Other Republicans in the primary are U.S. Rep. Diane Black of Gallatin; Knoxville businessman and former state economic commissioner Randy Boyd and Harwell, of Nashville.


Teach trades, Shekari says

Melody Shekari, a Democrat seeking to succeed longtime Rep. JoAnne Favors in state House District 28, said one of her top priorities if elected would be to introduce legislation to create public/private partnerships for job training.

In a news release, Shekari said the need for good jobs with benefits is a critical issue for families in the district. She noted that many people for years were able to learn valuable trades at Kirkman technical school in downtown Chattanooga.
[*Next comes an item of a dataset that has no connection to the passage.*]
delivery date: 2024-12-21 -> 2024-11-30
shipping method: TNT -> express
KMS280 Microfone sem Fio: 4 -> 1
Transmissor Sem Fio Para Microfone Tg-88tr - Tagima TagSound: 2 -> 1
"The time has come to create a new kind of Kirkman, a 21st Century Kirkman that will teach kids and adults the skills needed to succeed in today's economy," she said.
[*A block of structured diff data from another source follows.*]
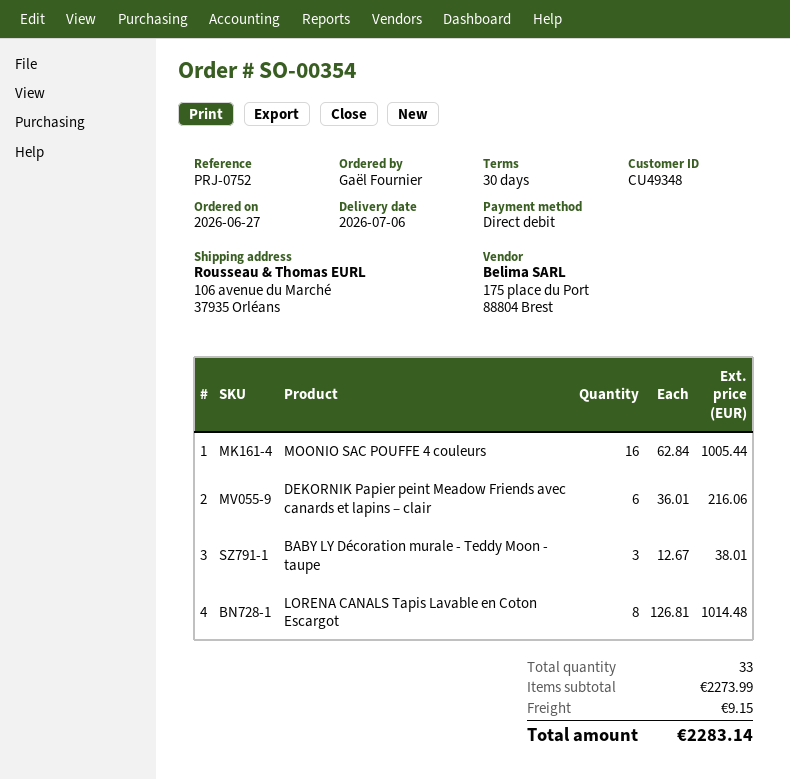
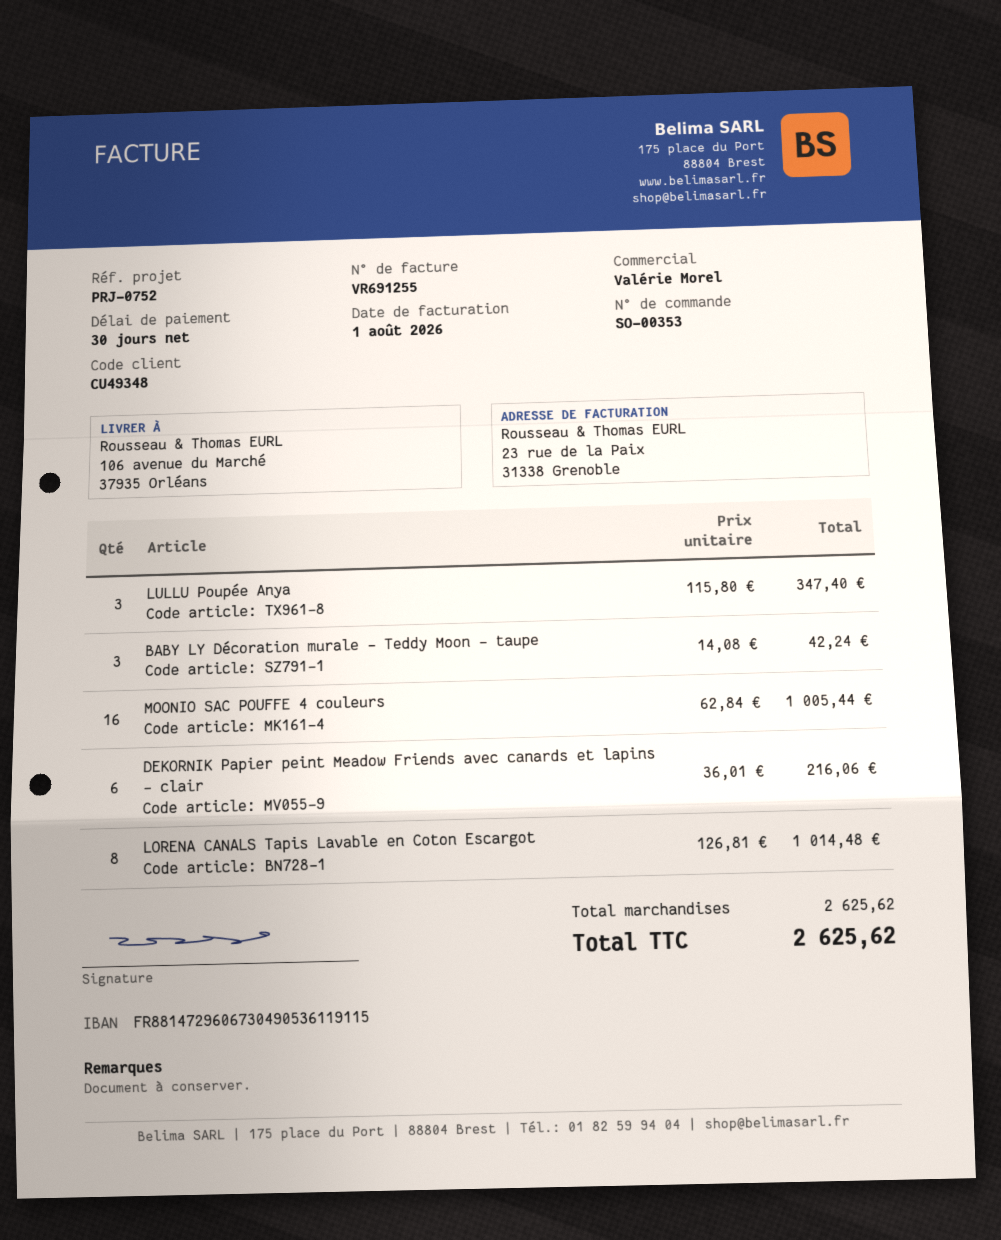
order number: SO-00354 -> SO-00353
BABY LY Décoration murale - Teddy Moon - taupe: 3 x 12.67 = 38.01 -> 3 x 14.08 = 42.24
LULLU Poupée Anya: none -> 3 x 115.80 = 347.40
subtotal: 2273.99 -> 2625.62
shipping: 9.15 -> none
total: 2283.14 -> 2625.62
The most successful models for this kind of training center involve partnerships between government, the business sector, and organized labor, she said.

"By combining union apprentice programs with corporate support inside a high-performing public school, we can be leaders in education innovation, economic development, and job creation. We've had enough talk. It's time for action."


Hay mounts write-in run

Tommy Hay, one of six candidates excluded from the ballot for U.S. Senate by the Tennessee Republican Party, says he will conduct a write-in campaign in the GOP primary.

Hay said in a news release he was certified by the state election commission to seek the seat now held by Bob Corker. He criticized the party for what he called its "unconstitutional and bias [sic] actions" by clearing the path for U.S. Rep. Marsha Blackburn.

He said in the release he is a Shelbyville native who holds a real estate license, now in retirement status. He served for more than 28 years in the military and was a civilian contractor during Operation Desert Storm and Operation Iraqi Freedom, he said.

As a Christian, he said, he "will fight for the traditional marriage and to overturn the liberal Supreme Court judges ruling on gay marriage, and to bring back the don't ask, don't tell policy," as well as a strong military, better veterans benefits, better senior citizens benefits, saving the social security system "and many other crucial common sense issues."

"Tommy can't do any worse than the ones already in office," he said.


Meet candidates at Democratic picnic

The Greater Chattanooga Democratic Women's Club will host an indoor picnic July 10, during which the public can meet candidates for local, state and federal offices.

"We're calling it the 'Celebration of Real Choice for Voters' because Chattanooga has clearly defined choices in the August 2 election," club president Lisa Berry said in a news release. "Recent elections have not always offered this diversity."

There are 25 Democrats, including 12 women, on the Aug. 2 ballot, Berry said. "Chattanooga is part of a national trend — a wave of women running for office and intent on changing Tennessee and our country. We're excited by all of our candidates, and we want Chattanoogans to meet them."

The event will begin at 6 p.m. at the IBEW Hall, 3922 Volunteer Drive. Plates are $15. Please RSVP by calling 423-580-7304 or emailing by July 7.